Of all the lines in the material, how many carry the string "Комкова"? Respond with the number by itself.

**Input records**

..............................

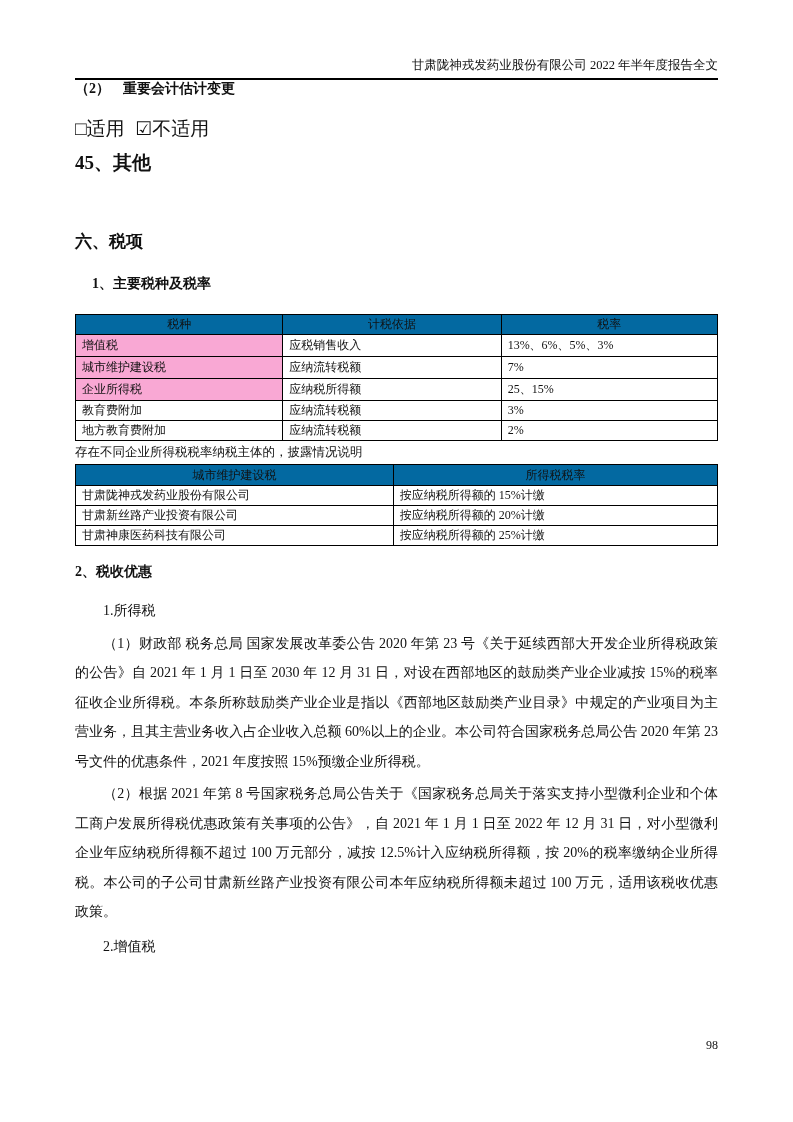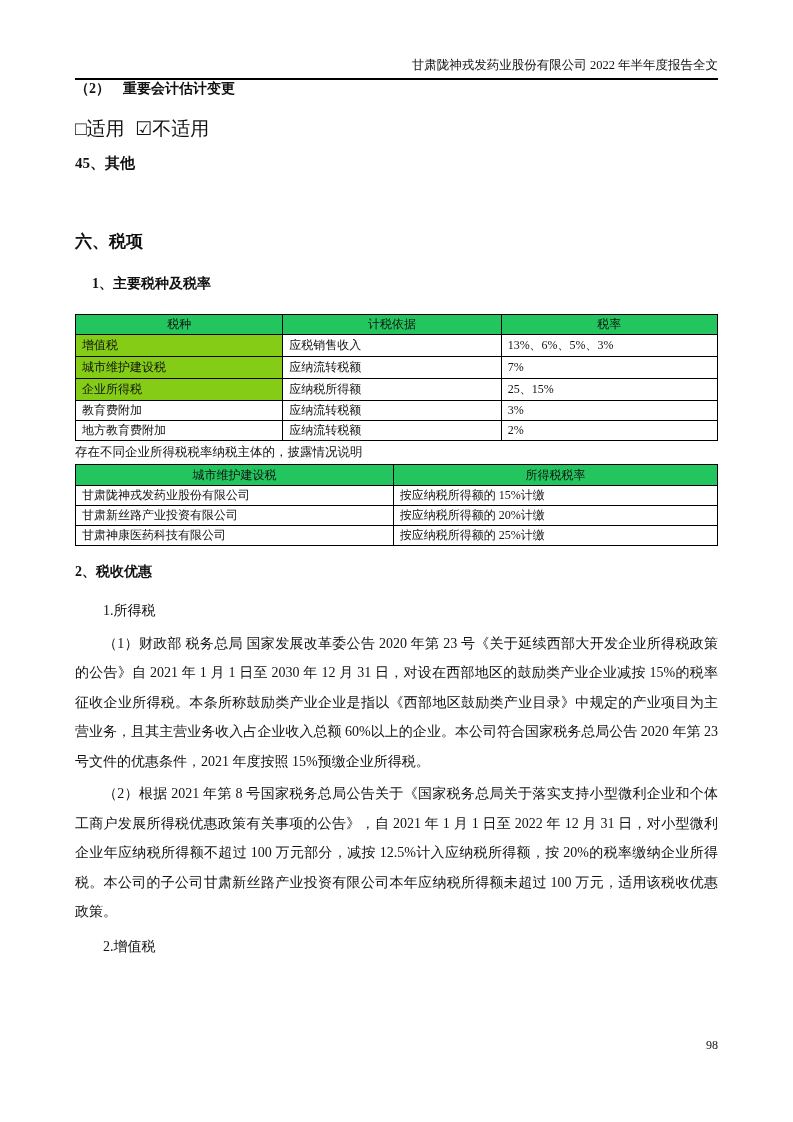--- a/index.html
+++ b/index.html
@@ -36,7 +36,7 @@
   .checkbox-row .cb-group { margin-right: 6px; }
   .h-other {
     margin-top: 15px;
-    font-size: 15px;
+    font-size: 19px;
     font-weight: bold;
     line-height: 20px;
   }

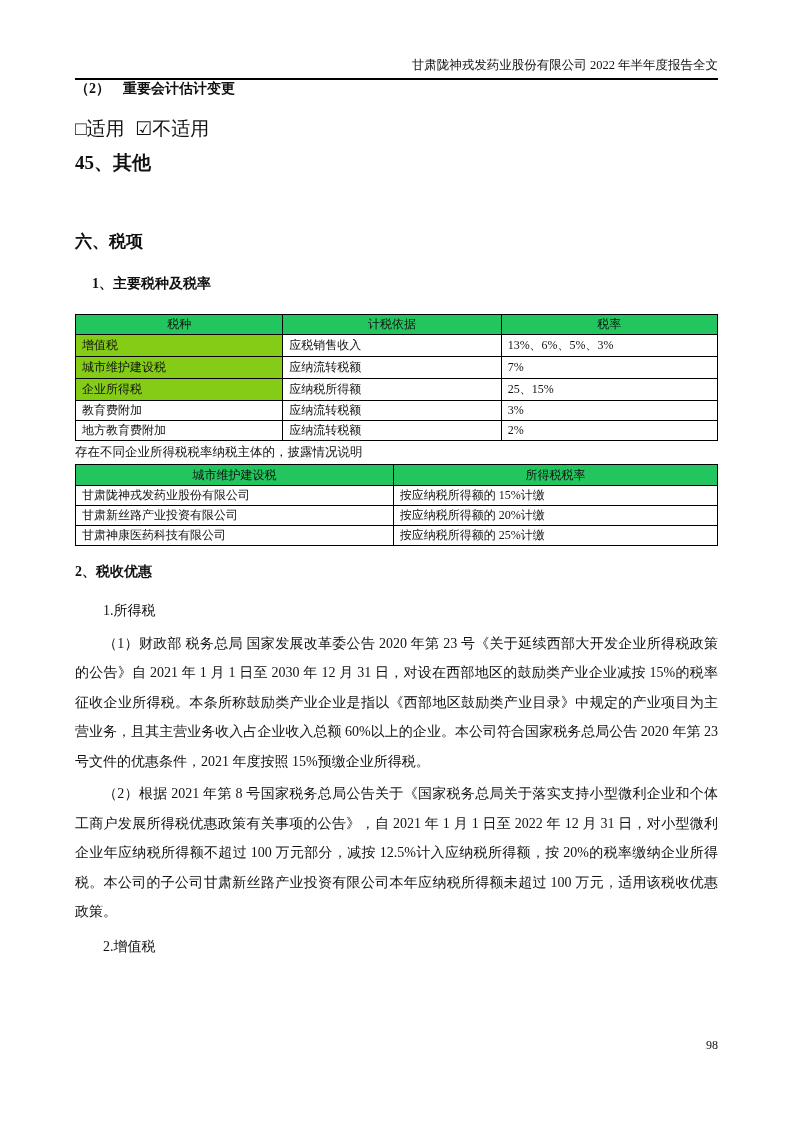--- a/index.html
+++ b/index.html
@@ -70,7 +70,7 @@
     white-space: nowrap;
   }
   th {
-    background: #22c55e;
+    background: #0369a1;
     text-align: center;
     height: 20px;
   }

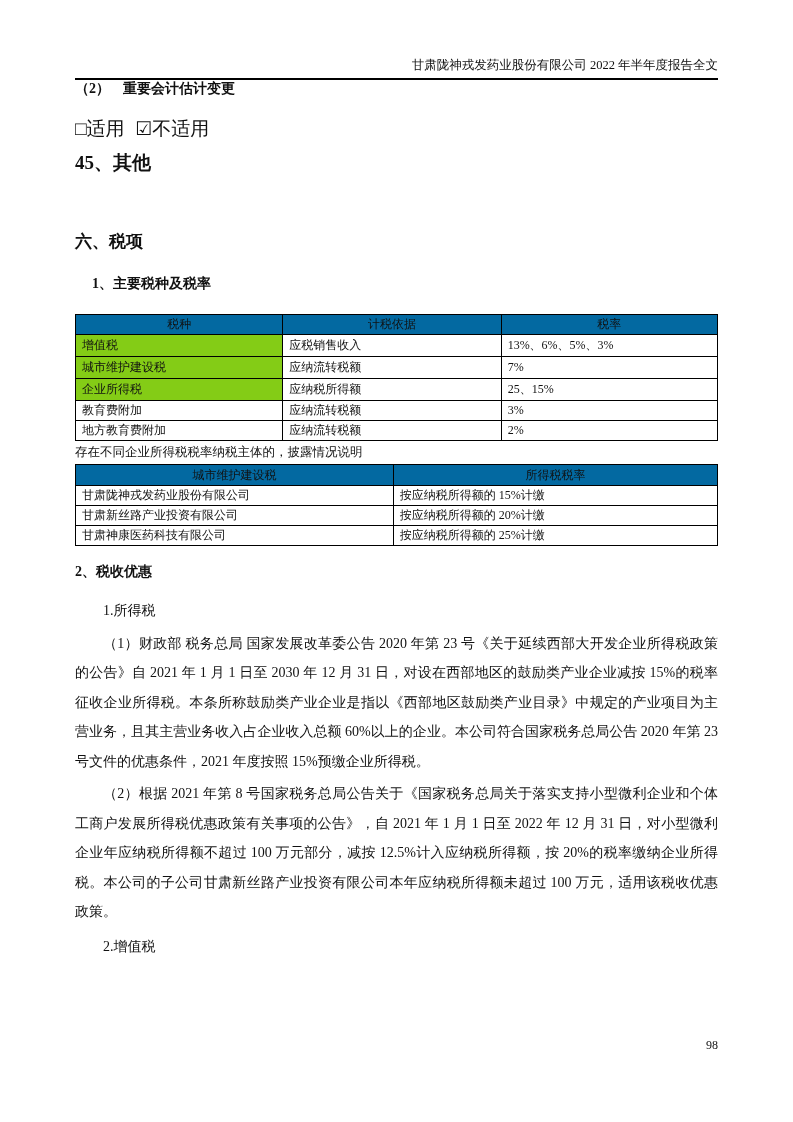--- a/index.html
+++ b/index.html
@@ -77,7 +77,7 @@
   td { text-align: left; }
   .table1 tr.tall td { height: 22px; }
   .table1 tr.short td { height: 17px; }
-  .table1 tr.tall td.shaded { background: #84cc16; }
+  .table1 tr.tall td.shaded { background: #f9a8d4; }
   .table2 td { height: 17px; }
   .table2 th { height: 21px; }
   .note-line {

..............................

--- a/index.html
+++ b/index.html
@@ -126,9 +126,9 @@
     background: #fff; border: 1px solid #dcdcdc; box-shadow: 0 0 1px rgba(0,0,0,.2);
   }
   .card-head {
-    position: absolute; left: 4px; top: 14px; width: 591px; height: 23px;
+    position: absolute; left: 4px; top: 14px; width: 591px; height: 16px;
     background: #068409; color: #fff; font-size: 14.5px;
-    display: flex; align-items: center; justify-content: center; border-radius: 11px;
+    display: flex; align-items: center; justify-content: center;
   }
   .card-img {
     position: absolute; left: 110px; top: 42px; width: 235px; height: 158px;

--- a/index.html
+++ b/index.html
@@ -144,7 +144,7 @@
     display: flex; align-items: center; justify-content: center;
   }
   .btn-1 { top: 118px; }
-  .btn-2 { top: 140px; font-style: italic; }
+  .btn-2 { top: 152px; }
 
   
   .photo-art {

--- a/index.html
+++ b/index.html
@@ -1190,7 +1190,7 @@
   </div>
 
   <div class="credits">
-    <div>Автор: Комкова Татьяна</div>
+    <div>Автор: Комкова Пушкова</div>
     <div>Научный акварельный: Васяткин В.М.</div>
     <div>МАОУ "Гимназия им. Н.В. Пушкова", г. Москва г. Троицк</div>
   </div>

..............................

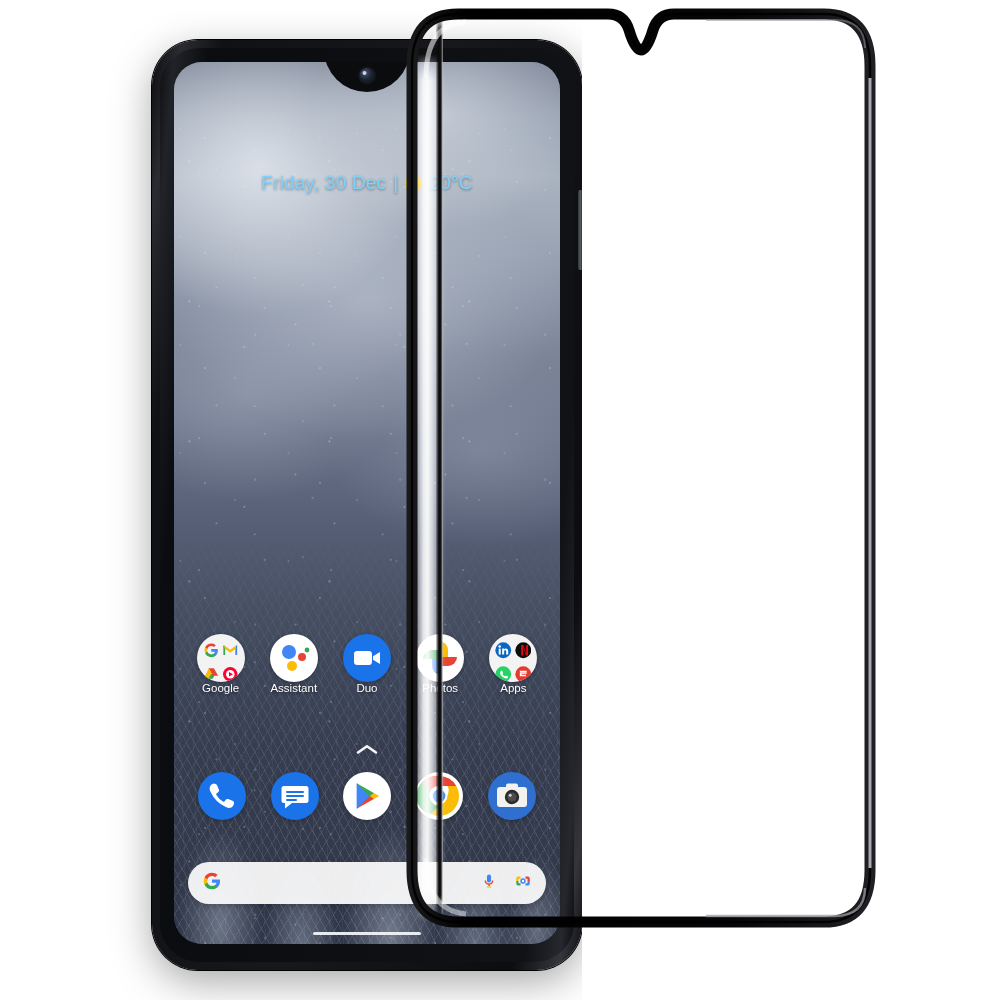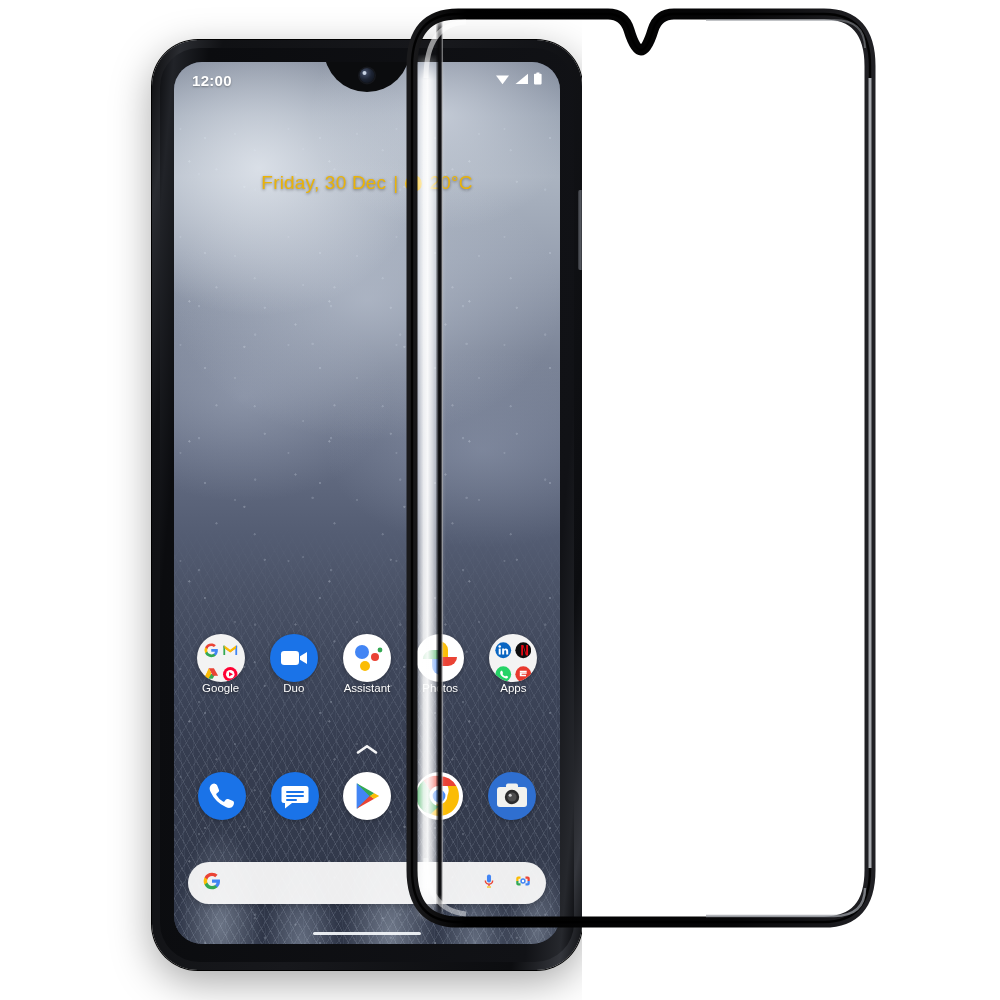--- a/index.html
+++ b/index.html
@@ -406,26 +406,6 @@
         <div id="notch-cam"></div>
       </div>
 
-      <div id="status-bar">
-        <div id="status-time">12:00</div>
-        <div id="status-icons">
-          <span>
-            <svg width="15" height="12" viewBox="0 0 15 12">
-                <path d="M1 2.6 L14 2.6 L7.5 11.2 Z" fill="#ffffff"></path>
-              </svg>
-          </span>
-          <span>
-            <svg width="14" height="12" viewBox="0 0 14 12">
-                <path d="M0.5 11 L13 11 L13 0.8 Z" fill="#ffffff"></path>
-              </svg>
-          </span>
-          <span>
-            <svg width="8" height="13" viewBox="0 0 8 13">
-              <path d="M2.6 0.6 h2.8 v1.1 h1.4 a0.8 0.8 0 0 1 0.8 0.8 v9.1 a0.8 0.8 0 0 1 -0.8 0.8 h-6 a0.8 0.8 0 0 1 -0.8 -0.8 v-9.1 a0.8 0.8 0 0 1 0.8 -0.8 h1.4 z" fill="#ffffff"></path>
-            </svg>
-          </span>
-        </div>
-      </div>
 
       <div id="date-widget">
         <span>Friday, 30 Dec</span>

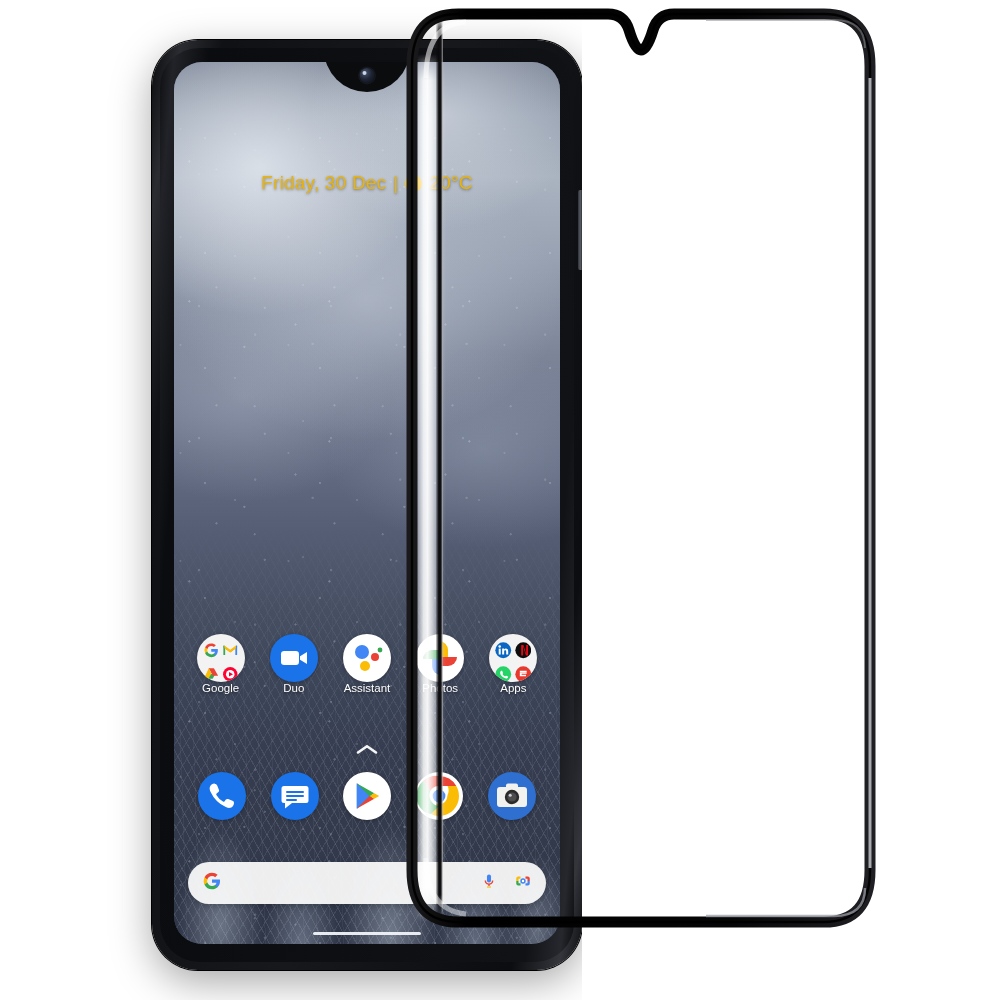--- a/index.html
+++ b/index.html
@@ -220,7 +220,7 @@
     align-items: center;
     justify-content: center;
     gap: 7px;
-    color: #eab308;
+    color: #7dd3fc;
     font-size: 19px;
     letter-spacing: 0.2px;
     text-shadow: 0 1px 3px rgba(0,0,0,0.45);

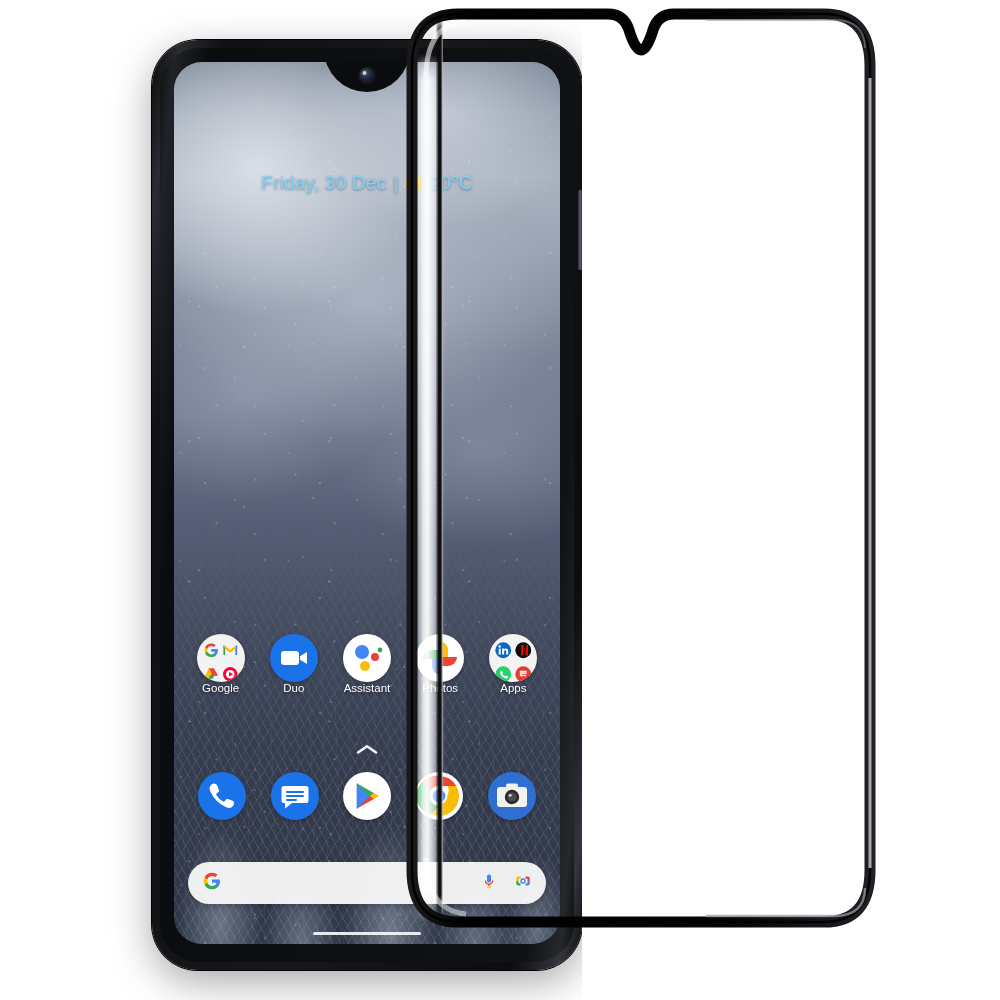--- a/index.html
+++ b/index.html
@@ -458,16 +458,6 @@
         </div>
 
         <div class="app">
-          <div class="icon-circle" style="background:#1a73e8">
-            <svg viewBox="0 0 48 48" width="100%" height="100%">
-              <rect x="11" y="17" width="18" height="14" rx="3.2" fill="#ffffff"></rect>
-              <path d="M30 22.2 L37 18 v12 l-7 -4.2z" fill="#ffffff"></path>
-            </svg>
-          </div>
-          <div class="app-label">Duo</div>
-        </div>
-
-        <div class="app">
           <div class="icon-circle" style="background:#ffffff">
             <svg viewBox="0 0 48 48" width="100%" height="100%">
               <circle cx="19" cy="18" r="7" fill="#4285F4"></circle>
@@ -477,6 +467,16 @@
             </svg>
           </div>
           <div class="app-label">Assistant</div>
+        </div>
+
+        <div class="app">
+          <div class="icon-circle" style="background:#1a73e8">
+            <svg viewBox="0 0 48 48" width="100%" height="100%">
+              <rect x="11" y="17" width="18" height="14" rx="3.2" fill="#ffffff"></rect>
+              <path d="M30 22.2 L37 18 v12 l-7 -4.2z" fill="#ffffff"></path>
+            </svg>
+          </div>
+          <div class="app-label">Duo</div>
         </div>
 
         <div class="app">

..............................

**Solution to this exercise**
2